Cetotheriopsis is a genus of extinct cetaceans of the family Cetotheriopsidae.

==Taxonomy==
The type species of this genus, C. lintianus, was originally described as a species of Balaenodon (a genus of extinct sperm whale) by German paleontologist Hermann von Meyer. It was eventually recognized as distinct from the type species of Balaenodon, and it was given the new generic name Stenodon. However, it was later renamed Cetotheriopsis because Stenodon had already been used for a gastropod by Constantine Samuel Rafinesque in 1818. For his part, Pierre-Joseph van Beneden coined Aulocetus as a replacement name for Stenodon, unaware of the earlier replacement name.

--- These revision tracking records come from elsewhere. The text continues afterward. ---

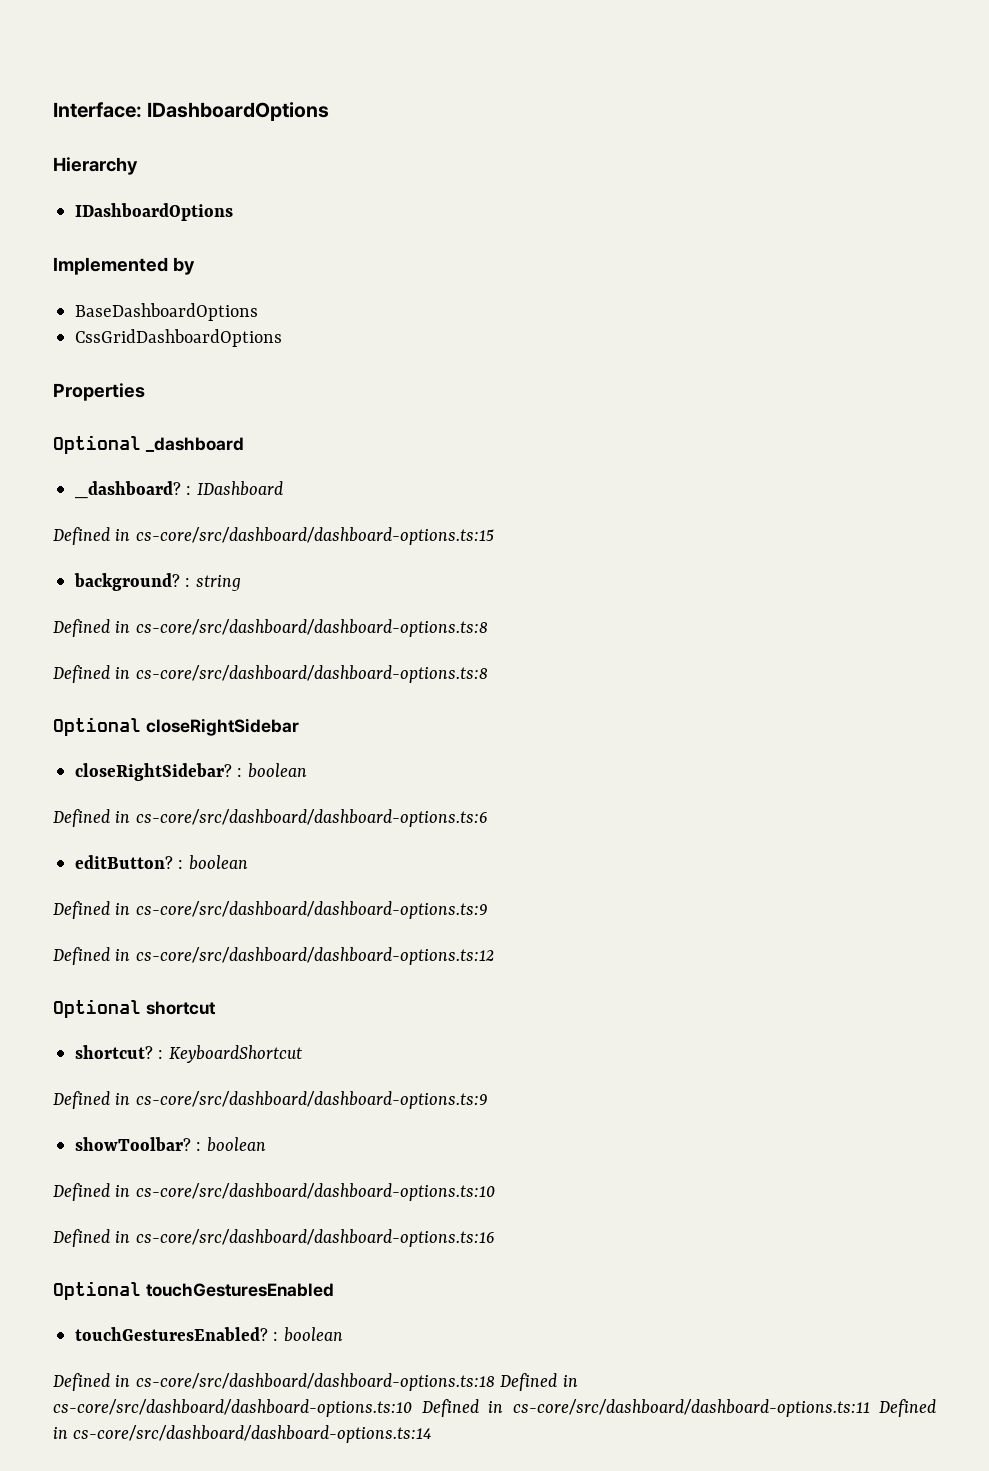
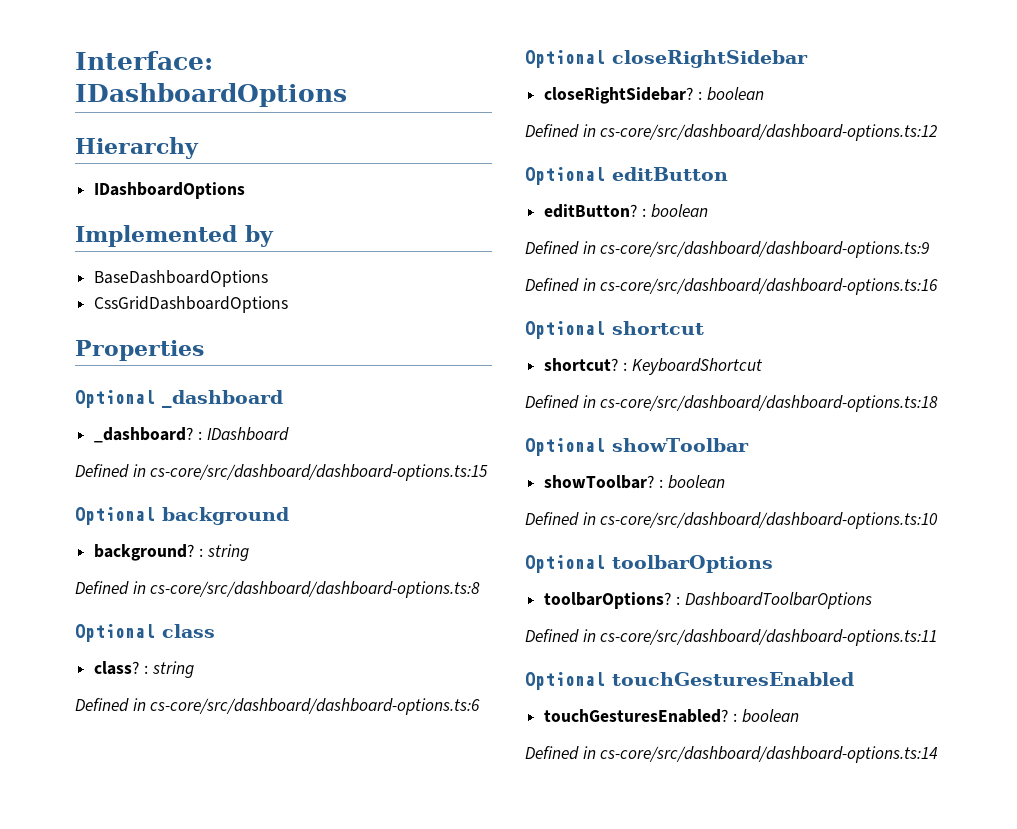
(494, 536) none -> [75,507,289,525] // Optional background
[53,665,488,683] // Defined in cs-core/src/dashboard/dashboard-options.ts:8 -> [75,624,215,642] [94,661,194,678] [75,698,481,715] // Optional class // class? : string // Defined in cs-core/src/dashboard/dashboard-options.ts:6
[135,809,488,827] cs-core/src/dashboard/dashboard-options.ts:6 -> [600,124,938,141] [525,167,728,185] cs-core/src/dashboard/dashboard-options.ts:12 // Optional editButton
[135,947,494,965] cs-core/src/dashboard/dashboard-options.ts:12 -> [600,278,939,295] cs-core/src/dashboard/dashboard-options.ts:16
[135,1091,488,1109] cs-core/src/dashboard/dashboard-options.ts:9 -> [600,395,939,412] [525,438,749,456] cs-core/src/dashboard/dashboard-options.ts:18 // Optional showToolbar
[53,1229,495,1247] // Defined in cs-core/src/dashboard/dashboard-options.ts:16 -> [525,555,773,573] [544,592,872,609] [525,629,938,646] // Optional toolbarOptions // toolbarOptions? : DashboardToolbarOptions // Defined in cs-core/src/dashboard/dashboard-options.ts:11
[135,1373,578,1391] [53,1399,936,1417] [53,1427,68,1439] cs-core/src/dashboard/dashboard-options.ts:18 Defined in cs-core/src/dashboard/dashboard-options.ts:10 Defined in cs-core/src/dashboard/dashboard-options.ts:11 Defined in -> (596, 752) none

Since Cetotheriopsis has priority over Aulocetus and both were based on the same type species, Aulocetus is a junior objective synonym of Cetotheriopsis.

===Misassigned species===
- Aulocetus sammarinensis was formerly assigned to this genus, but is now recognized as a distinct genus, Titanocetus. Aulocetus lovisati and A. calaritanus, both from Miocene-age deposits in Italy, are also generically distinct and in need of new generic names.
- Aulocetus latus, known from a Tortonian-age geologic unit in Portugal, is now assigned to Adicetus.